One month.

Teddy1

It’s been one month. One very long month. One month of ups and downs and and hard moments and easier moments. A month when other friends and friends’ family members have passed away, and each loss made me think of Uncle Teddy. One month in which I’ve learned a lot about coping and grief and grieving what “should be” versus what is. It’s been a very long month, you guys.

My boss’s sister passed away last Thursday. She was a little younger than Uncle Teddy, has two kids – a son and daughter – who are a little younger than Shayne and Kene, but other than her kids, my boss, and my boss’s dad, that’s it. Just a small family. So my boss was dealing with most of the arrangements before and after, because you see she had cancer, one that had been in remission for years and years, but came back and caused all kinds of complications for a few weeks before she passed. A few weeks. It seems so short – and yet, such a long time. I felt awful for my boss as he dealt with everything – family issues, running back and forth to the hospital, his own grief, just everything. And yet…I was so jealous of the closure they were afforded. I spent a lot of time thinking about what was better: being able to enjoy every minute of your life, blissfully unaware? Or being able to say all the things that needed to be said and tidying up what could be tidied? I think I ended up deciding that I would live until I was 119, in good health and in perfect spirits; it seemed a much better option than deciding between two un-perfect choices.

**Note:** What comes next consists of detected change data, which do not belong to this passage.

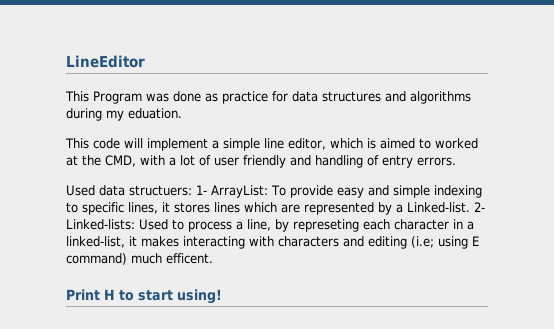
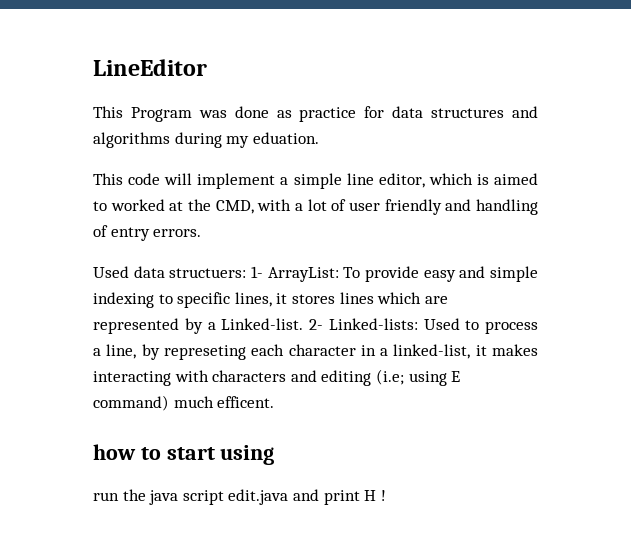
- Print H to start using!
+ how to start using
+ run the java script edit.java and print H !

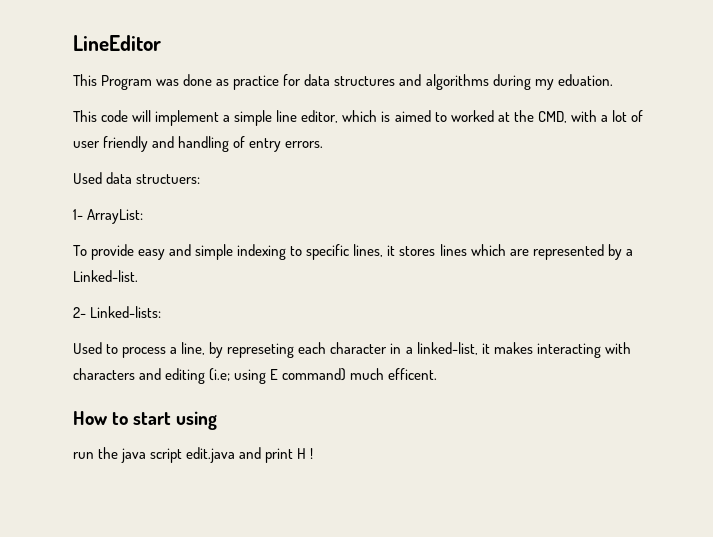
- Used data structuers: 1- ArrayList: To provide easy and simple indexing to specific lines, it stores lines which are represented by a Linked-list. 2- Linked-lists: Used to process a line, by represeting each character in a linked-list, it makes interacting with characters and editing (i.e; using E command) much efficent.
+ Used data structuers:
+ 1- ArrayList:
+ To provide easy and simple indexing to specific lines, it stores lines which are represented by a Linked-list.
+ 2- Linked-lists:
+ Used to process a line, by represeting each character in a linked-list, it makes interacting with characters and editing (i.e; using E command) much efficent.
- how to start using
+ How to start using

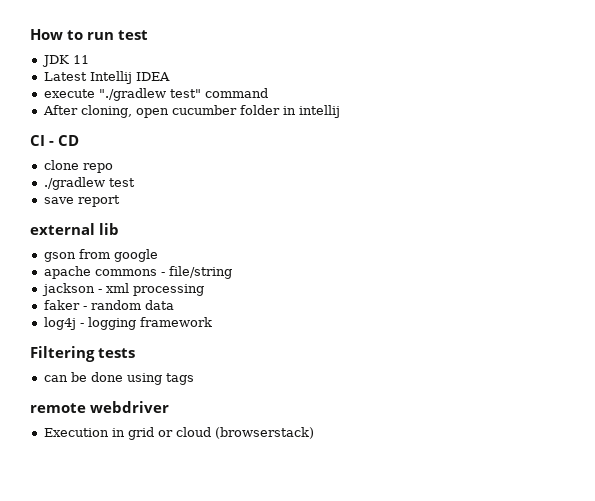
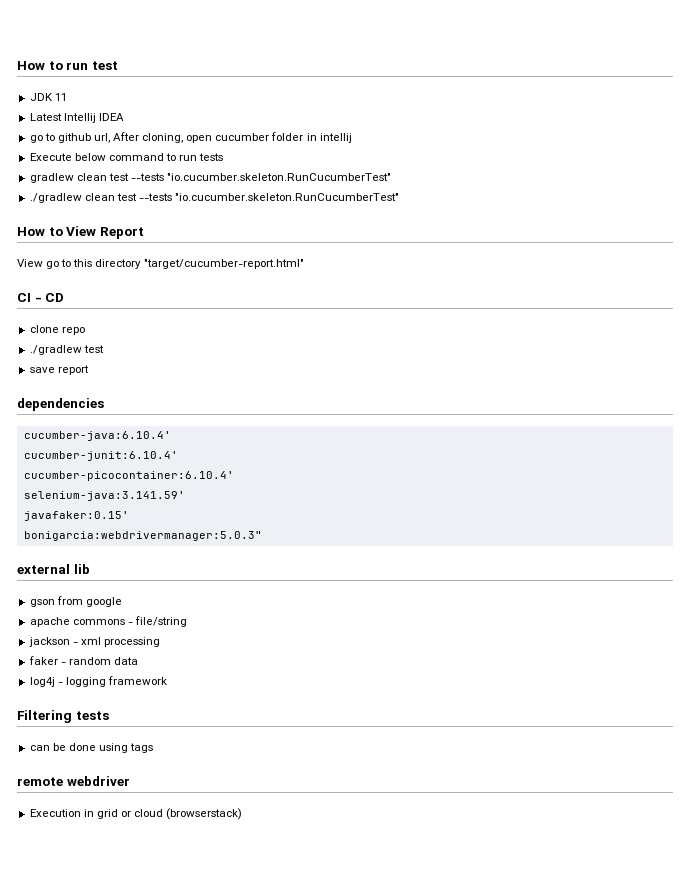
- execute "./gradlew test" command
- After cloning, open cucumber folder in intellij
+ go to github url, After cloning, open cucumber folder in intellij
+ Execute below command to run tests
+ gradlew clean test --tests "io.cucumber.skeleton.RunCucumberTest"
+ ./gradlew clean test --tests "io.cucumber.skeleton.RunCucumberTest"
+ How to View Report
+ View go to this directory "target/cucumber-report.html"
+ dependencies
+ cucumber-java:6.10.4'
+ cucumber-junit:6.10.4'
+ cucumber-picocontainer:6.10.4'
+ selenium-java:3.141.59'
+ javafaker:0.15'
+ bonigarcia:webdrivermanager:5.0.3"

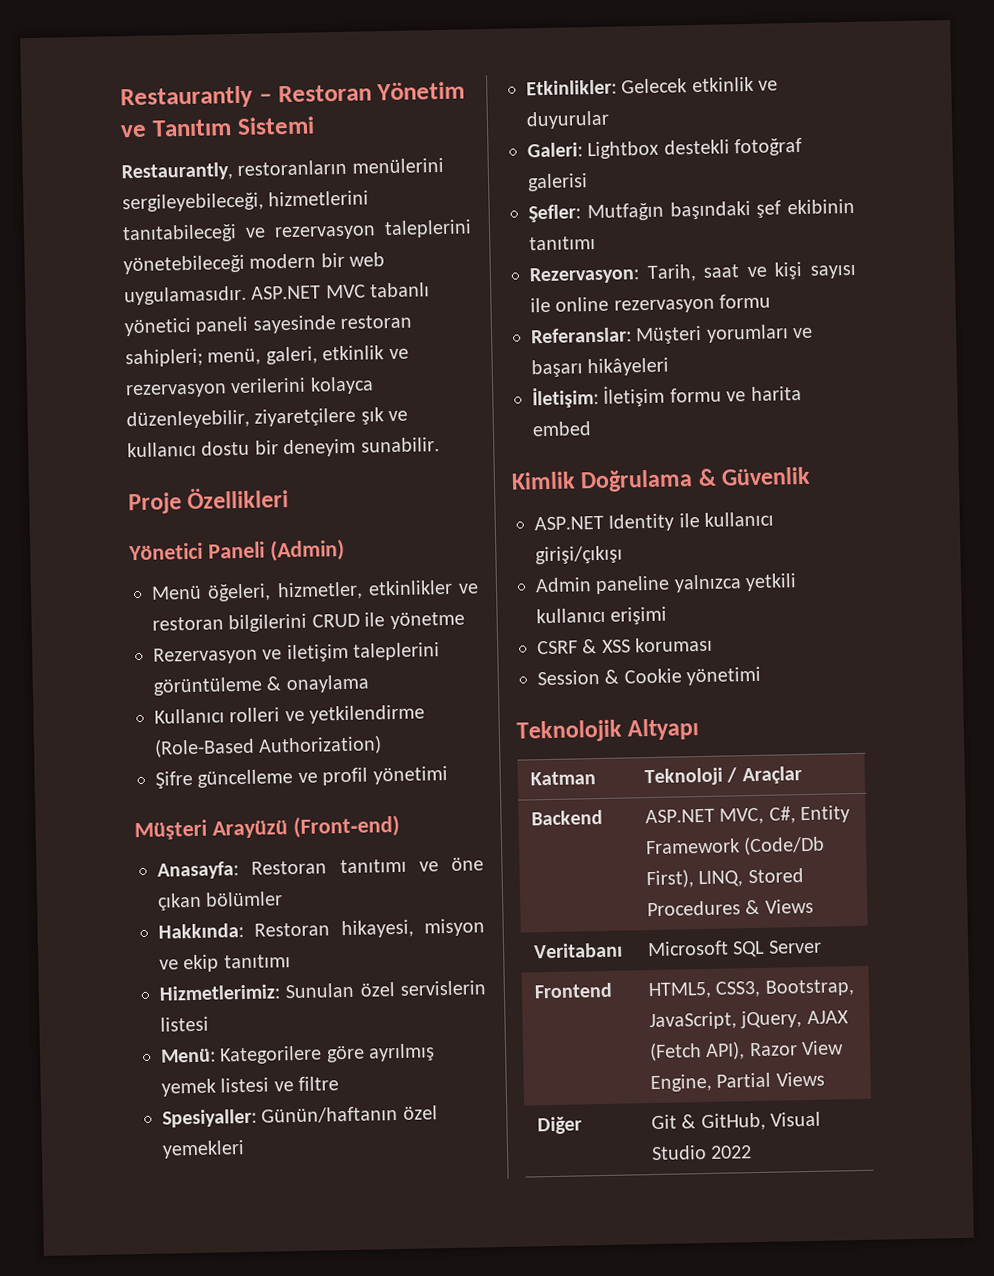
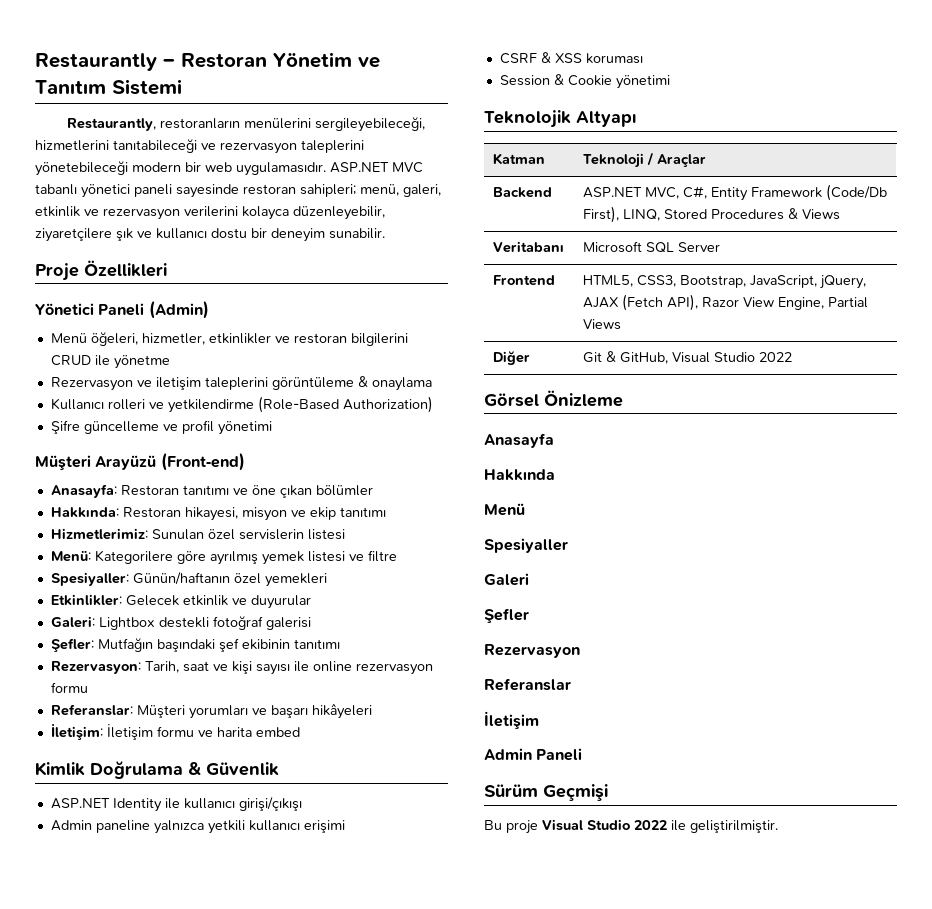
+ Görsel Önizleme
+ Anasayfa
+ Hakkında
+ Menü
+ Spesiyaller
+ Galeri
+ Şefler
+ Rezervasyon
+ Referanslar
+ İletişim
+ Admin Paneli
+ Sürüm Geçmişi
+ Bu proje Visual Studio 2022 ile geliştirilmiştir.

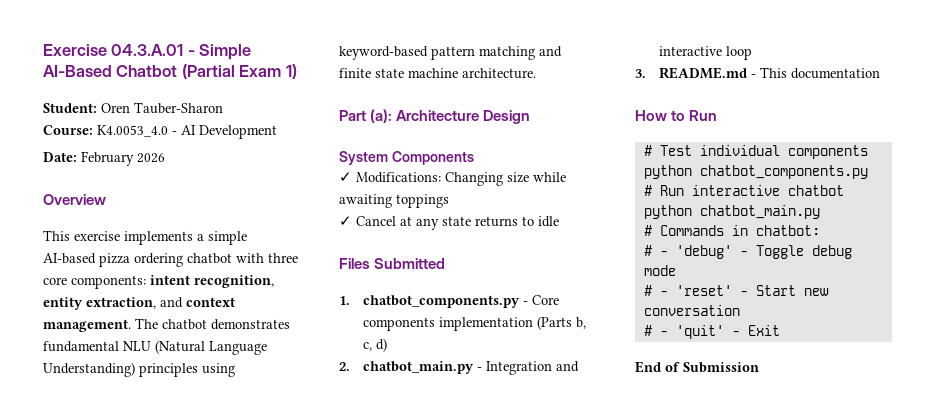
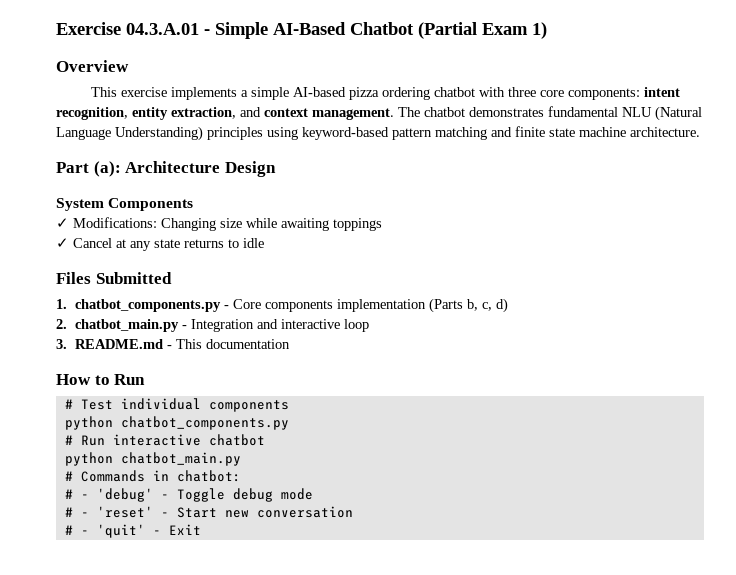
- Student: Oren Tauber-Sharon
- Course: K4.0053_4.0 - AI Development
- Date: February 2026
- End of Submission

As I was feeling all my feels, I started going through pictures, trying to decide which one to use. Obviously I had many better options. The picture I chose is uncropped, doesn’t really feature the best background, and you can’t even really see anyone’s face. You can kind of see from the corner of his eyes that Uncle Teddy is smiling, undoubtedly at the very animated story little Gracie is telling. But this was the picture I chose. First, I love that he’s holding Gracie again (yes, I know that Uncle Teddy loves little kids, but photographic proof of this for some reason I find endlessly amusing). I love that Gracie, who was a little shy that night (which I suppose was understandable given that she was bombarded by a bunch of people she didn’t know who all wanted to talk to her and hold her) had no qualms whatsoever about telling Uncle Teddy a very long and important story, as evidenced by the fact that she was using her hands for emphasis. I love, too, that he’s sitting there on the couch looking through the scrapbook I brought to show my mom what I had done. Was Uncle Teddy very interested in scrapbooks? No, probably not. I’m sure he enjoyed the pictures, but mostly I suspect he was interested in it because it was something I cared about, and he liked finding out about things like that. He was the kind of person who liked engaging with someone about their passions – unless he thought you were wrong, that is, and then he would very methodically point out why that was. Heh.

There were better pictures I could have posted. But this one is of Uncle Teddy showing me how much he cared by showing interest in two things I loved dearly. And so of course I picked this picture.

It’s been a very, very long month. And grief is hard.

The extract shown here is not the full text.